Everybody remembers their first kiss. Some people write about it. I’ll write about everything eventually. Nobody asked me to. It’s just something I do.
Her name was Lynn Flannigan. I can tell you her name because she’s one of the boldest women I've ever known. I’ve also told this story for forty-five years, and most people have heard it. A good twenty percent of the people I know were there when it happened. In Mississippi, you tend to keep most of the same friends who were around when you learned to walk until you forget not only their name, but your own.
With a name like Flannigan, you’d think Lynn was Irish, and I’m sure she was, most people in Mississippi are Scottish or Irish, or African, and quite a few are a combination of all three. Her almond-shaped eyes and ruddy tan skin suggested to me that there might be more than one kind of pepper in her gumbo.

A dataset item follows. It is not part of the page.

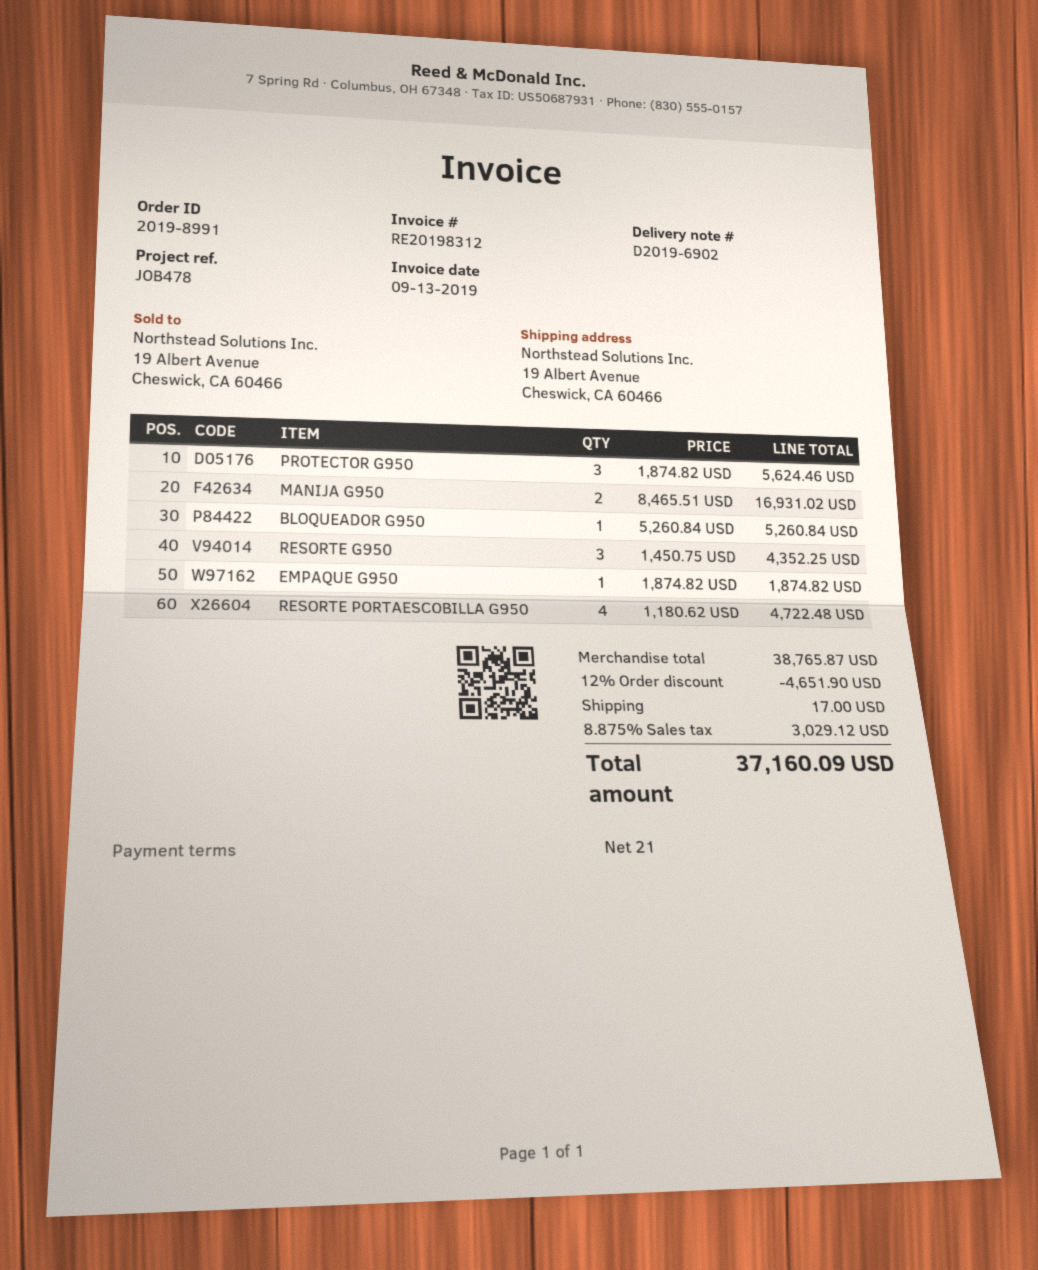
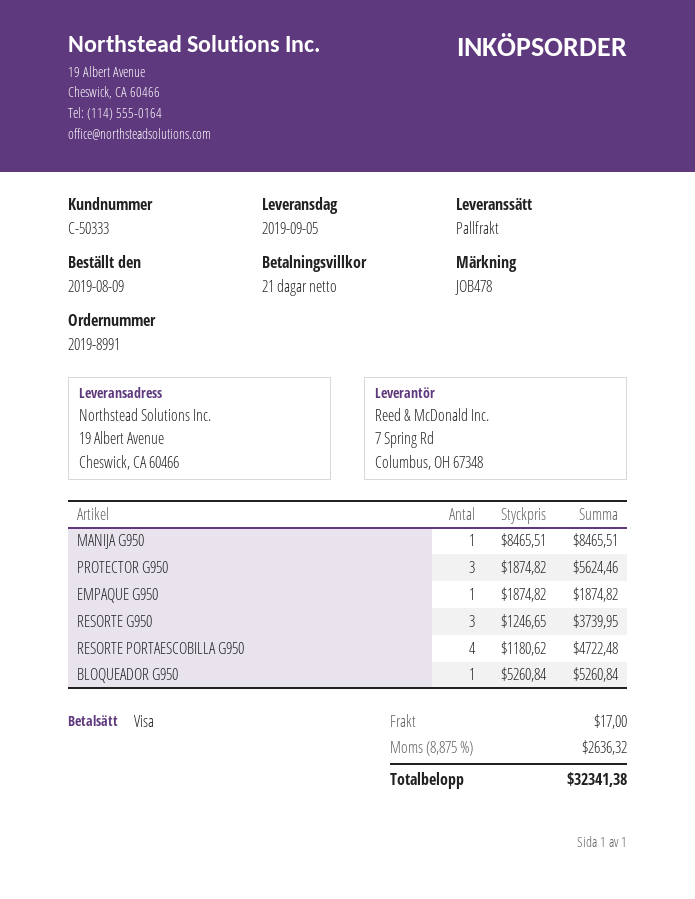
MANIJA G950: 2 x 8465.51 = 16931.02 -> 1 x 8465.51 = 8465.51
RESORTE G950: 3 x 1450.75 = 4352.25 -> 3 x 1246.65 = 3739.95
discount: 12% = 4651.90 -> none
tax: 8.875% = 3029.12 -> 8.875% = 2636.32
total: 37160.09 -> 32341.38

There’s a type of bone structure I associate with the Mississippi Band of Choctaw Indians. I think of bone structure because that’s how Lucy Millsaps taught me to draw. First with skulls, then skeletons, then fully fleshed, but oddly behaved nude models. She avoided hiring models who were also students at Millsaps College. That would have been a scandal.

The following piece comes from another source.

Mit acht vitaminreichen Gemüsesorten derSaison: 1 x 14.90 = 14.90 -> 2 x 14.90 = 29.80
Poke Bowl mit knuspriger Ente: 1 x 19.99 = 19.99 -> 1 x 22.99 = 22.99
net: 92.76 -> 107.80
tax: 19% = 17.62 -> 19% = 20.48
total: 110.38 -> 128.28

There was one nude model she hired that kept giving me her phone number, even going so far as to write it on the drawings I made of her. She had one breast that was two sizes larger than the other, and a tattoo that suggested witchcraft. Other than that, she was physically lovely, but I had to consider whether she was batshit insane and might kill me, so I never called. Besides, I was secretly attached to one of the Chi Omega officers. It had to be a secret because I was also the Owl Man, and I prefer these things to be secret anyway, even now.
In Mississippi, the possibility that you had a relative who wasn’t altogether white could be quite a scandal. I had a great uncle who shot a man and crippled him, that was far less scandalous than the possibility that his grandfather’s father was a slave or an indian. They’re not actually Indian. Mississippi is full of actual Indians from India, but the Mississippi Band of Choctaw Indians are the descendants of northeast asians that came to the United States long, long before anybody from the northwestern part of Europe had boats with sails. I prefer to call them “Native” or “Indigenous” because that’s more accurate, but their actual legal name is “Mississippi Band of Choctaw Indians,” which I suppose we should change one day, but haven’t yet.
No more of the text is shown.